Build Self-Hosted AI Agents: CrewAI with Ollama Tutorial

Creating AI agents often leads developers to default to OpenAI's services due to their simplicity - just generate an API key, add it as an environment variable, and you're ready to go. While GPT models offer excellent performance, this approach comes with drawbacks: ongoing API costs and limited model selection. What if you could build powerful autonomous AI agents that run entirely on your local machine without any usage fees? This tutorial will show you exactly how to implement local AI agents using CrewAI framework and Ollama.

Why Use Local AI Models for Your Agents?

Before diving into implementation, let's understand the advantages of local AI deployment. Using Ollama with CrewAI provides several benefits for your AI agent development workflow:

Zero API costs - run models as much as you want without usage fees
Complete privacy - your data never leaves your machine
Access to diverse open-source models beyond GPT
No internet dependency after initial model download
Full control over model selection and configuration
Ability to experiment with different model sizes based on your hardware

The tradeoff is computational requirements - larger models demand more powerful hardware.

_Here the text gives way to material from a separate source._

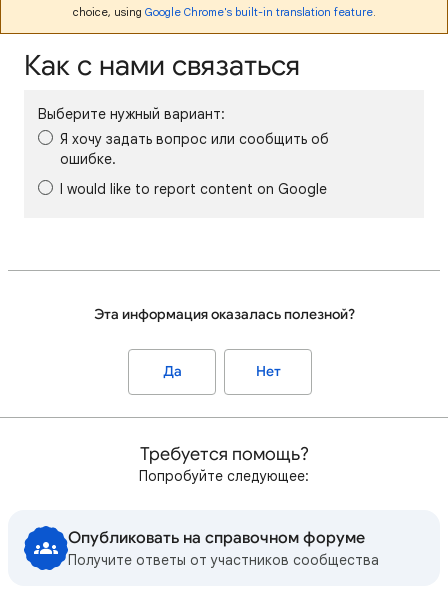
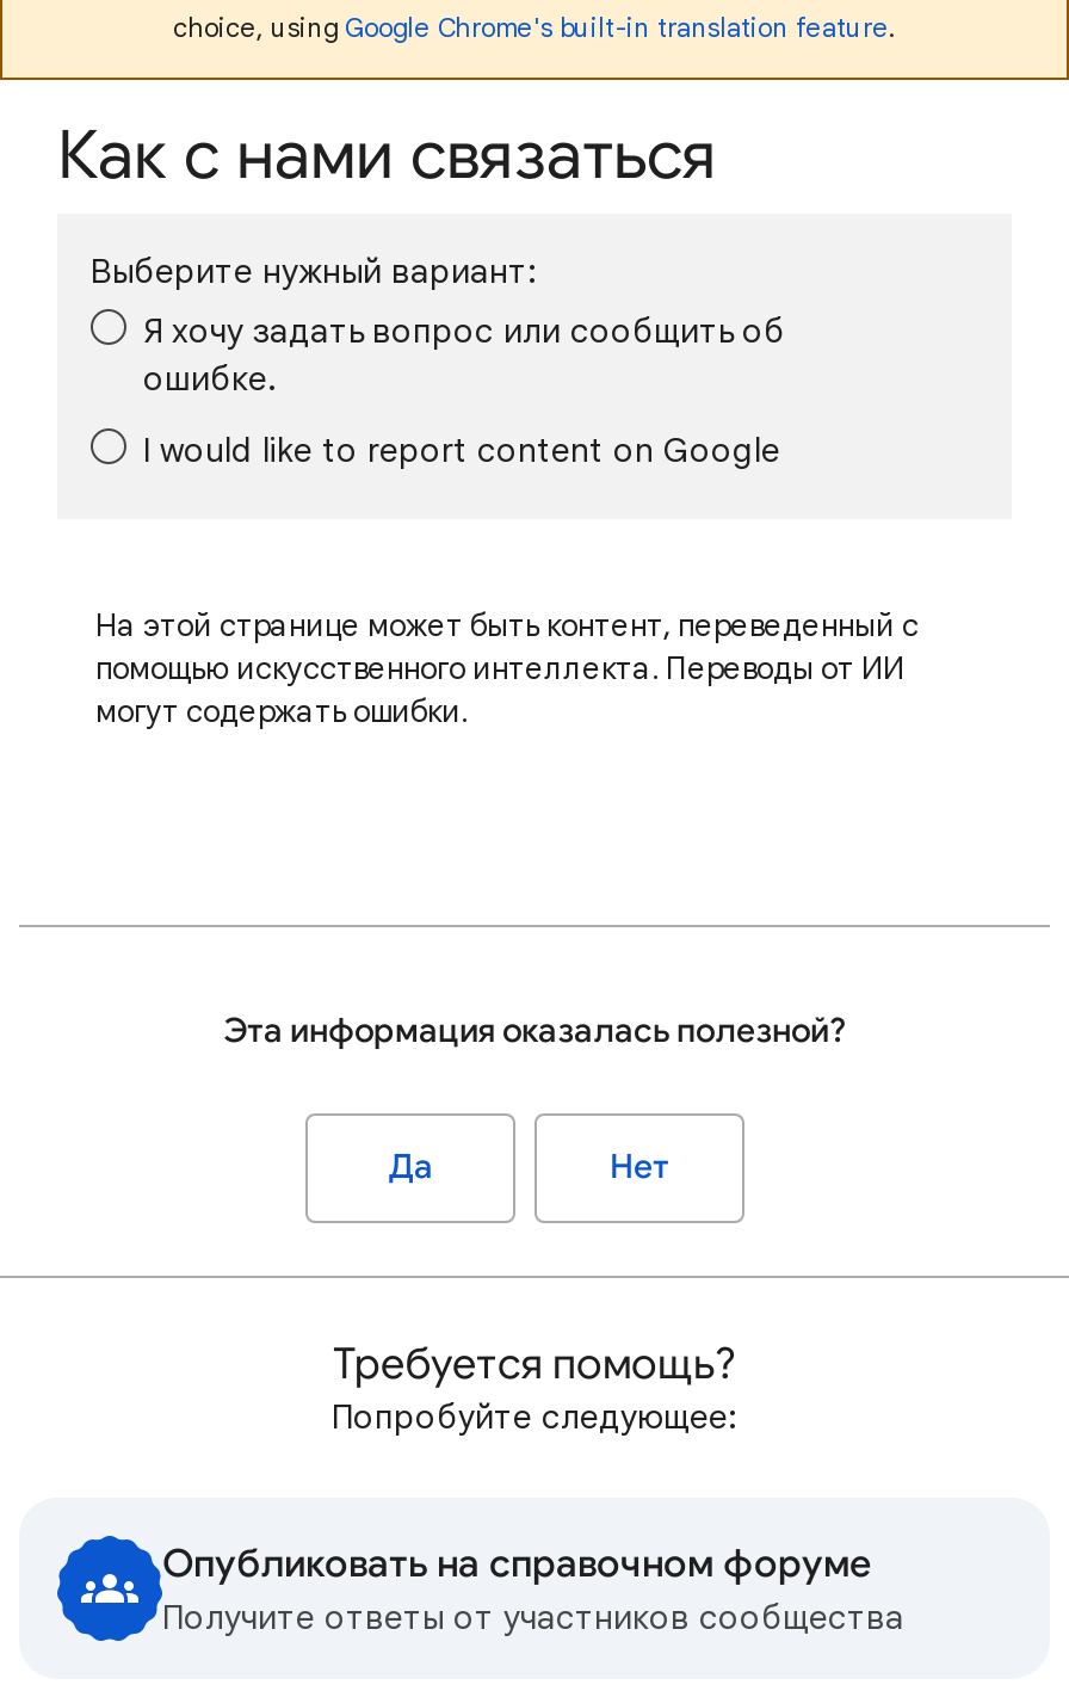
none -> [95,605,919,732] На этой странице может быть контент, переведенный с | помощью искусственного интеллекта. Переводы от ИИ | могут содержать ошибки.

For development and testing, smaller models like Llama-3 8B or Phi-3 Mini provide a good balance between performance and resource usage.

Setting Up Ollama for Local AI Model Hosting

Ollama is an open-source tool that simplifies running large language models locally. It handles downloading, setup, and serves models through a consistent API interface. Here's how to get started:

Visit ollama.com and download the application for your operating system
Install and launch Ollama - you'll see a small llama icon in your system tray/menu bar indicating the server is running
Browse available models on the Ollama website or through the application
Choose a model that matches your hardware capabilities (smaller models for average machines, larger ones for powerful systems)

Browsing and selecting appropriate Ollama models based on your hardware capabilities

For this tutorial, we'll use the Phi-3 (53) model with 3.8 billion parameters, which offers a good balance between performance and resource requirements. More powerful computers can experiment with the 14 billion parameter version for potentially better results.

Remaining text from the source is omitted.